Достигаев. Э, болваны… (Идёт. Елизавета — под руку с ним.)
Глафира (из тёмной комнаты). Шура прислала товарища сказать, что она и сегодня не ночует здесь и не беспокоились бы вы. А если хотите видеть её — товарищ проводит вас. Она — в совете. Очень желает видеть вас.
Антонина. Нет, не пойду. Такая слякоть, холод. Придёт же Шура завтра… послезавтра? Ну — когда-нибудь? (Глафира молчит.) Начинается что-то серьёзное, Глаша?
Глафира. Мне неизвестно.
Антонина. Вы тоже уйдёте к ним, да? А мне вот некуда идти. Ни с вами, ни против вас… не способна.
Глафира (грубовато). Может — ошибаетесь вы? Посмотрели бы поближе на людей, которые верят и решают…

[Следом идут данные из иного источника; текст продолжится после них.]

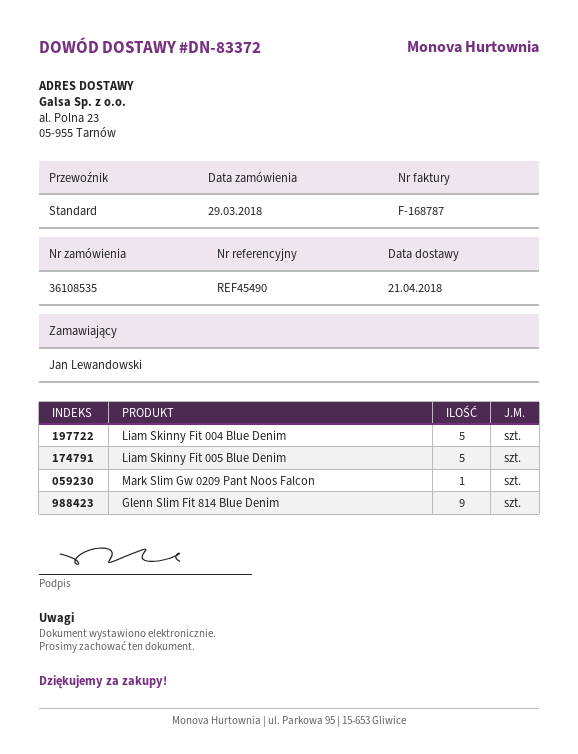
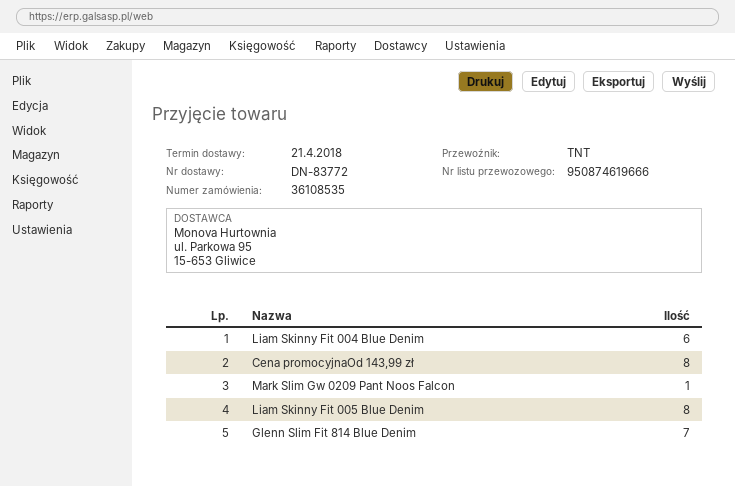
delivery note number: DN-83372 -> DN-83772
shipping method: standard -> TNT
Liam Skinny Fit 004 Blue Denim: 5 -> 6
Liam Skinny Fit 005 Blue Denim: 5 -> 8
Glenn Slim Fit 814 Blue Denim: 9 -> 7
Cena promocyjnaOd 143,99 zł: none -> 8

Антонина. Мне верить — нечем. У меня нет этого, чем верят. Я говорю, конечно, не для того, чтоб вы пожалели меня.
Глафира. Я понимаю, что жалость мою вы за обиду себе приняли бы. Нет, я не жалею. А трудно мне понять — как это, почему? Жил человек свободно, читал книги какие хотел…
Антонина. И оказался ни к чему не способен, да?
Глафира. Вы… не одна такая, много таких…
Антонина. Это вы — утешаете?
Глафира. Нет, зачем же?
Антонина. А где эта смешная монашенка?
Глафира. Она своё место найдёт…
Антонина. Ну, прощайте, Глаша!
Глафира (удивлена). Я ведь не сегодня ухожу.
Антонина. Скажите Шуре… нет, лучше я напишу ей…
Глафира. Сейчас?
Антонина. После. (Ушла к себе.)
(Глафира, нахмурясь, смотрит вслед ей, делает движение к двери, но отмахнулась и пошла в комнату налево; уступает дорогу Павлину, Алексею, Виктору.)
Павлин (возмущённо). Прискорбно, весьма прискорбно, молодые люди, что вы так легкомысленно, с кондачка относитесь к слухам, столь грозным.